Yugoslavia really didn't care. They were institutionally socialist, but very open to the West. Their policies were completely independent from the Soviet bloc.

Indeed. Even in the early 1970s, ABC's Peyton Place was a huge hit in Slovenia:



It was the first soap opera shown in Slovenia, and it became such an obsession that Stop, the TV listings magazine published detailed weekly episode summaries (in the style of Soap Opera Digest):



My father, who still hates soap operas with a passion, was the one who wrote the summaries. (He previewed the episodes during special censorship sessions, when the authorities would check the series for any inappropriate content.)

Eventually, Peyton Place was taken off the air because the authorities decided it glamorized an inappropriate lifestyle, but many other American series remained on TV.

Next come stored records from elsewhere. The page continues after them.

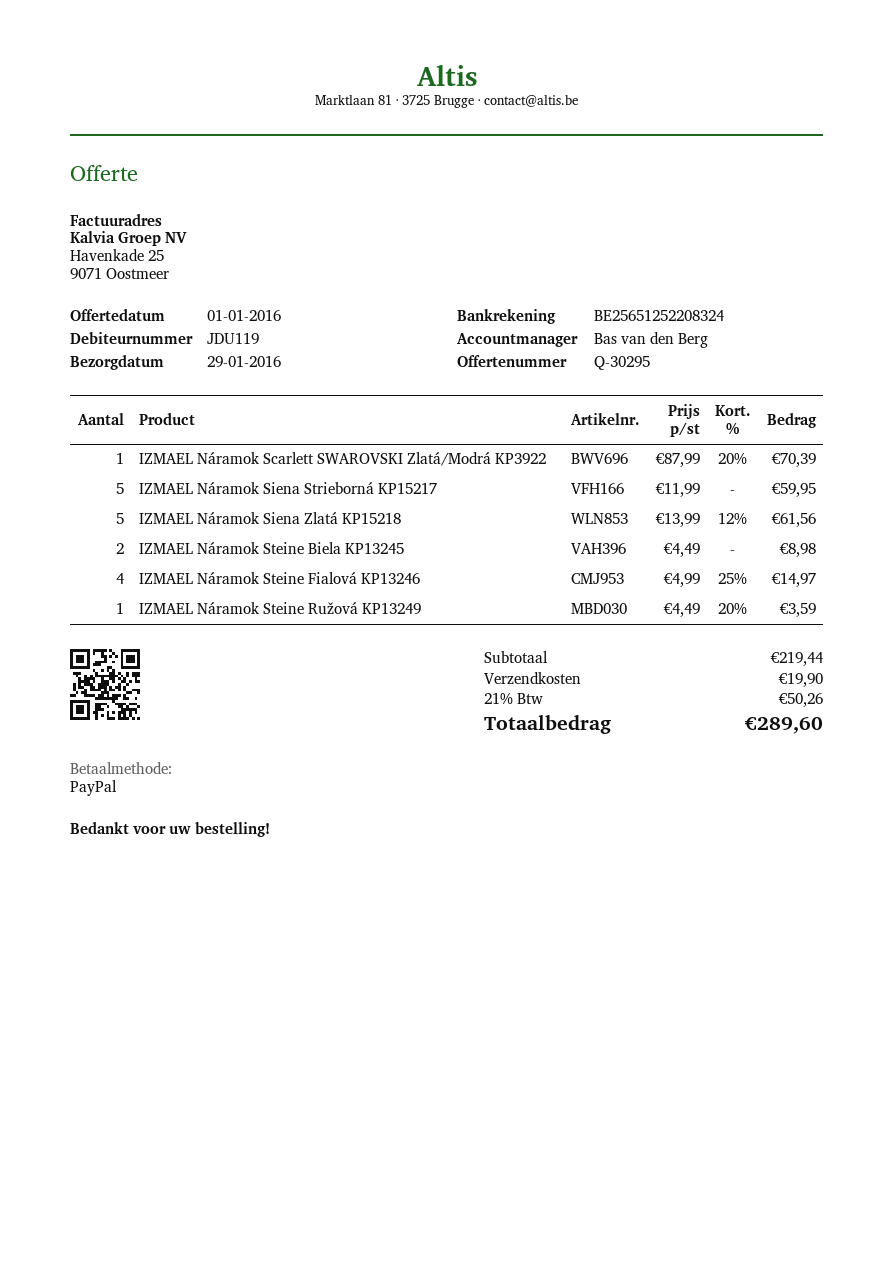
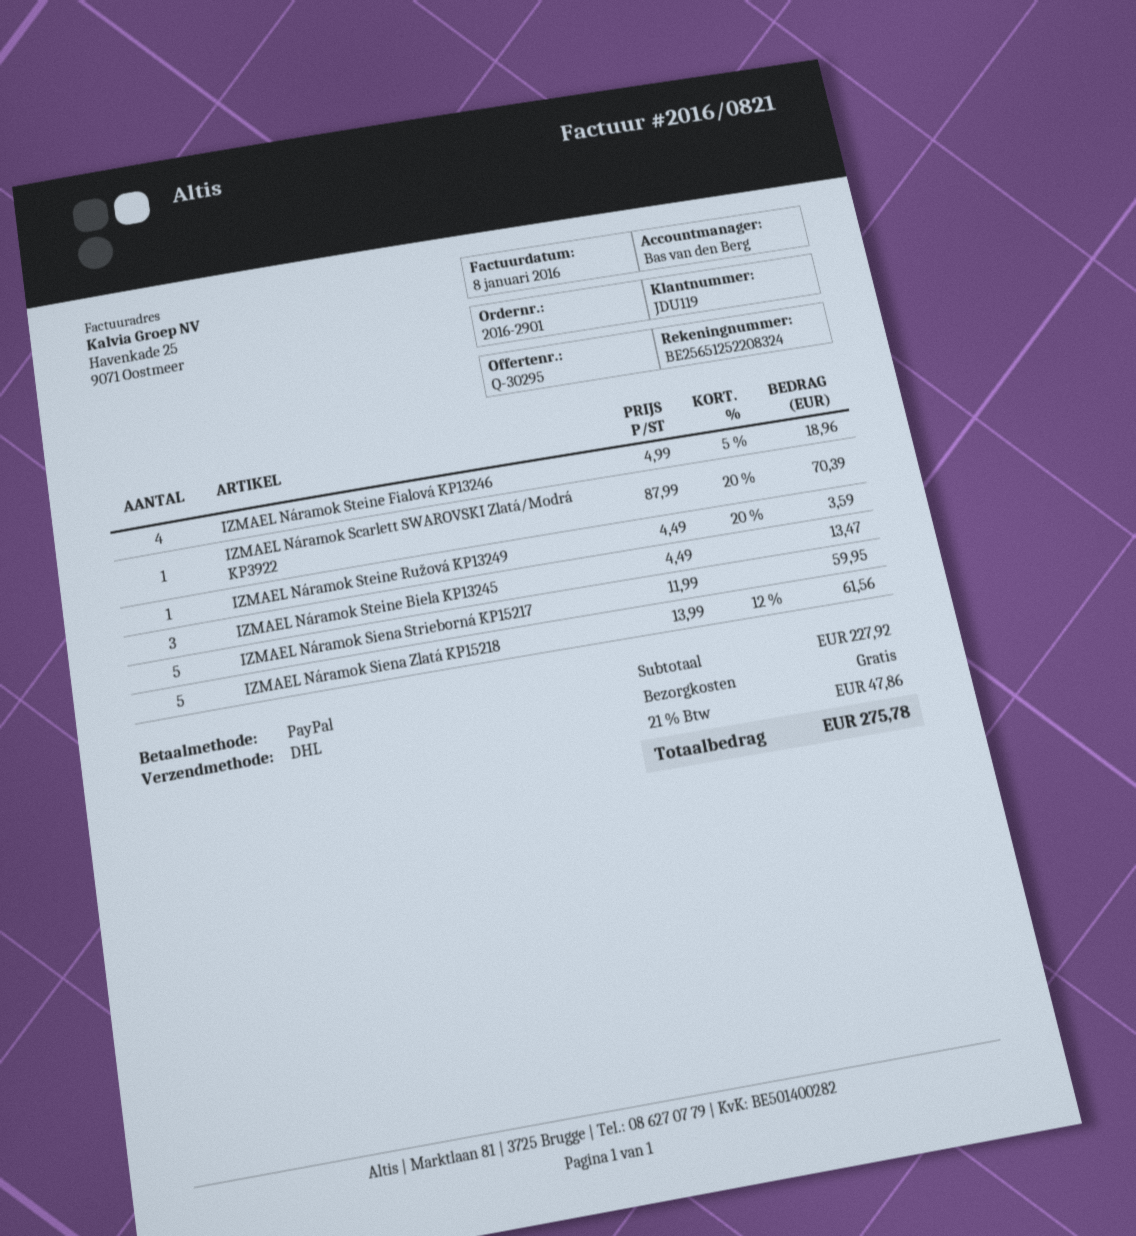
IZMAEL Náramok Steine Biela KP13245: 2 x 4.49 = 8.98 -> 3 x 4.49 = 13.47
IZMAEL Náramok Steine Fialová KP13246: 4 x 4.99 - 25% = 14.97 -> 4 x 4.99 - 5% = 18.96
subtotal: 219.44 -> 227.92
shipping: 19.90 -> 0.00
tax: 21% = 50.26 -> 21% = 47.86
total: 289.60 -> 275.78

Media scholar Burton Paulu explains the decision in his 1974 book Radio and Television Broadcasting in Eastern Europe:

 
Well, then, I guess they did kind of care, but their objections to Western culture were a thimbleful, compared to other socialist countries in general. I've noticed, and maybe it's just a coincidence, that the American and other Western shows that did manage to make it onto TV in Soviet-bloc countries were those that did not depict contemporary life, such as Bonanza, The Flintstones, The Jetsons, The Rifleman, Space:1999, and so on. What's the common thread there? They either depict the past, or the future.

Something to consider.
 
Old Orchard Beach, ME and Brattleboro, VT received the New Hampshire Edition. One town over from O.O.B. was Scarborough (Cumberland County), which received the Maine Edition. The only out-of-state listings were PBS 11 of Durham, NH and WSBK Boston under cable.

The area of the U-Conn campus of Storrs, CT got the Providence Edition (roughly 1993), despite being in Tolland County, entirely part of the Hartford/New Haven market.
 
Old Orchard Beach, ME and Brattleboro, VT received the New Hampshire Edition. One town over from O.O.B. was Scarborough (Cumberland County), which received the Maine Edition. The only out-of-state listings were PBS 11 of Durham, NH and WSBK Boston under cable.

The area of the U-Conn campus of Storrs, CT got the Providence Edition (roughly 1993), despite being in Tolland County, entirely part of the Hartford/New Haven market.

Those were probably the decisions of news distributors. Being assigned to one TVG region or another was not set in stone.
 
I stayed overnight in Brattleboro, VT on Sunday night. The "cable" at the Comfort Inn was almost entirely Burlington/Plattsburgh. The exceptions were WBZ, WHDH and WMUR.
 
The Burlington/Plattsburgh market never extended that far southeast in the analog era, or did it?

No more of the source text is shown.